Veja bem, vivia em mim um poeta, ele atrasava o aluguel, não lavava a louça, remexia minhas gavetas e rabiscava minhas paredes. Ele me invadia. E eu só olhava, no fundo eu achava aquilo bonito. Era poesia, era não e sim, antítese e harmonia.
Ele, o poeta, foi embora. E como foi difícil a ficha cair, e quando finalmente caiu, caiu também eu, caiu meu mundo, caiu o céu.
É que esse poeta, rapaz, construiu alicerces em mim. Não me pergunte como, honestamente eu não sei.
Só hoje eu posso ver o quão tolo ele era. Fizera-me acreditar que as coisas em comum levavam ao amor. Céus, difícil acreditar o quão ingênuo isso é.
Naquele época, o mundo era tão pequeno, tão miúdo. E por favor, não me entenda mal. Não digo que hoje em dia vivo no maior dos mundos, que meus horizontes se perdem na vista, nada disso. Só que agora sei que existem coisas entre a Europa e a Ásia.
Ah, rapaz. Às vezes me pego com saudade daquela época, porque é claro que tudo era mais fácil. Só que não, não dá pra fechar os olhos e acreditar que a ignorância leva à felicidade.
Vai ver que é por isso que gosto de ti, rapaz. Já não habita mais em mim o poeta. Acabaram-se os amores loucos, desesperados, que vão do céu ao inferno em minutos. O poeta, meu bem, era um adolescente com ejaculação precoce. O homem que sou hoje se permitiu pensar que pode sim estar errado, que estar sozinho na vida pode ser escolha e vai saber. Da vida ninguém sabe nada. Dê boas-vindas ao homem que pergunta, mas não procura respostas.
Ainda que não caiba mais o poeta, não faz mal haver poesia.

ela

Era tarde. Será que era tarde demais? Tentei não pensar no certo e errado. Independente da hora, eu iria te ligar.

Mal cheguei a discar teu número e já desisti da ideia. Não foi por medo de te acordar ou de ser inconveniente, foi que eu entendi, menina, que não queria ouvir tua voz.

O que eu queria, menina, o que eu queria era teu silêncio. Os olhos de vergonha que ficam nervosos ao se encontrarem com os meus lascivos. O teu cabelo enroscado no braço meu. A foto mental que tirei de ti à meia-luz.

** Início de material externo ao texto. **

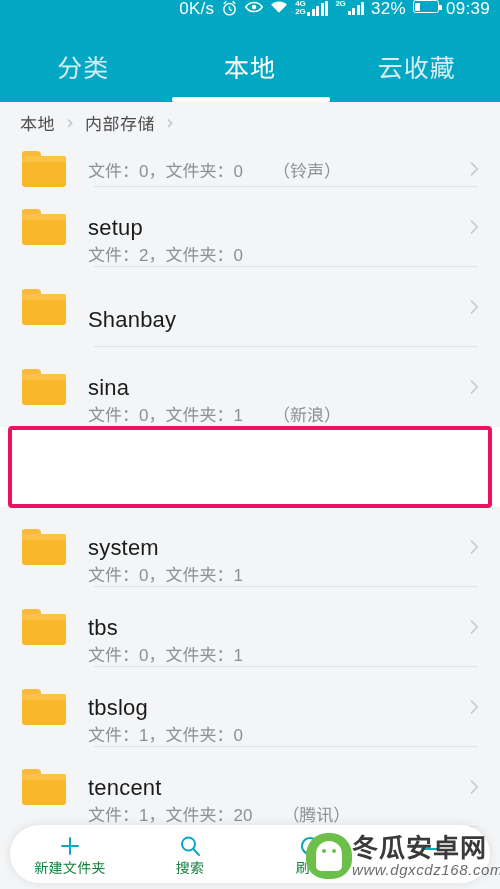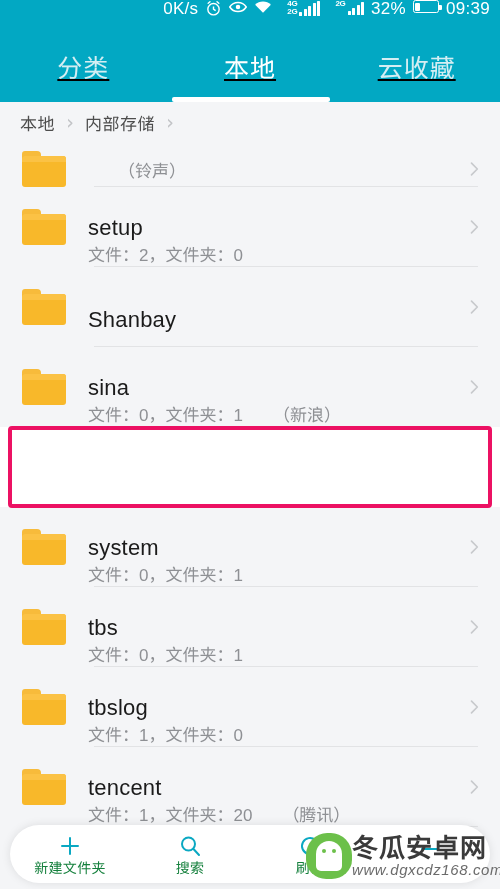--- a/index.html
+++ b/index.html
@@ -20,7 +20,7 @@
   .sb-text { font-size:17px; letter-spacing:.3px; line-height:1; }
   .sb-ico { display:inline-flex; align-items:center; }
   .sb-ico svg { display:block; }
-  .sig-group { display:flex; align-items:flex-end; gap:2px;margin-left:8px; }
+  .sig-group { display:flex; align-items:flex-end; gap:2px; }
   .net-lbl { font-size:8px; line-height:8px; font-weight:bold; text-align:right; }
   .net-lbl div { letter-spacing:-.3px; }
   .bars { display:flex; align-items:flex-end; gap:1.5px; height:15px; }

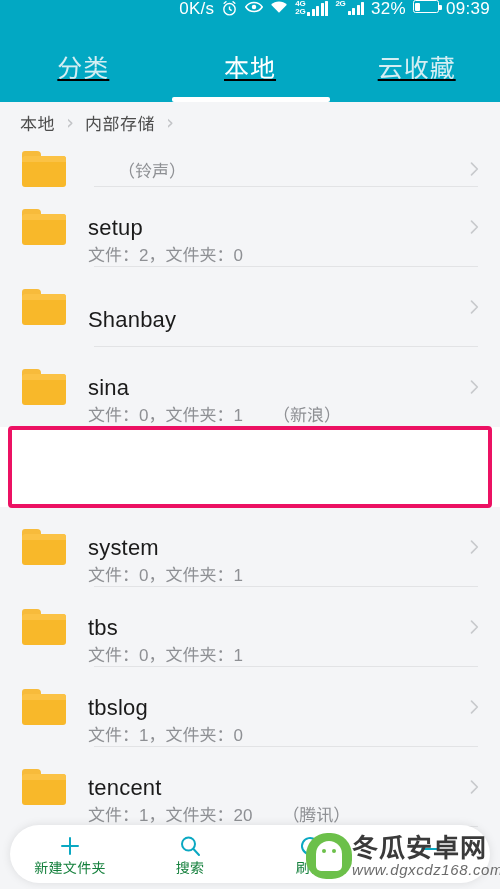--- a/index.html
+++ b/index.html
@@ -44,7 +44,6 @@
   .tabbar {
     height:64px; background:#02a8c3; display:flex; align-items:center;
     position:relative;
-    text-decoration:underline;
   }
   .tab {
     flex:1; text-align:center; color:#d4eef3; font-size:25px;

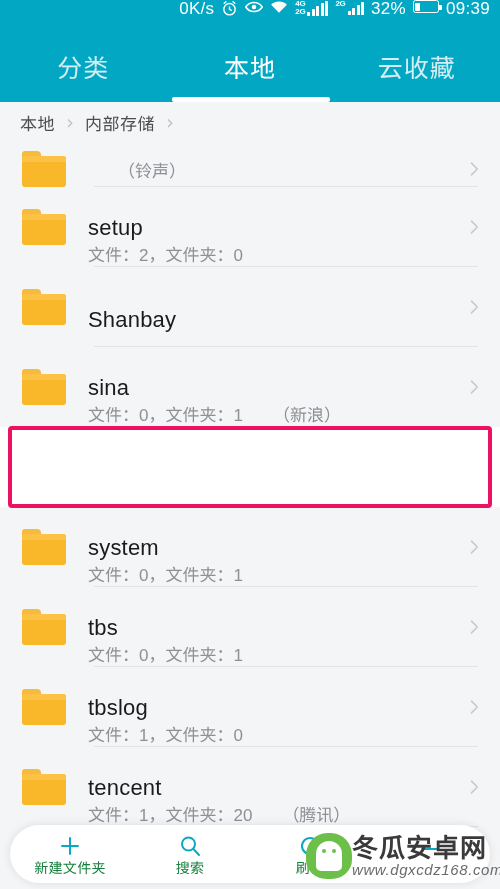--- a/index.html
+++ b/index.html
@@ -254,6 +254,7 @@
           </span>
           <div class="row-text">
             <div class="row-sub">
+              <span>文件：0，文件夹：0</span>
               <span class="row-note">（铃声）</span>
             </div>
           </div>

Ligar-te era me contentar com o som da tua voz, eu quis mais, menina. Eu estava no escuro e quis que você fizesse parte da escuridão comigo. Andando pelas ruas, minha vontade era de te fazer presente por todo lado, para que cada esquina tivesse teu cheiro.

Não sei como, mas as nuvens tinham a cor dos teus cabelos. O céu encoberto eram minhas pupilas, tentando enxergar você me dizer que ninguém no mundo podia conhecer ninguém e a gente era unido pela solidão.

Ah, menina. Tanto quis teu silêncio.

Fiquei com tua ausência.

Pequena Estória

Os dois se amavam, é claro que se amavam.

Souberam disso no momento em que disseram “eu te amo”.

A poeira já cobriu essas palavras há tempos.

Eles se amaram, é claro que se amaram.

Eles ainda dizem “eu te amo”, mesmo sem o brilho de outrora.

Vai ver é porque agora não querem dar o braço a torcer.

Vão se amar pra sempre, ainda que não se gostem mais.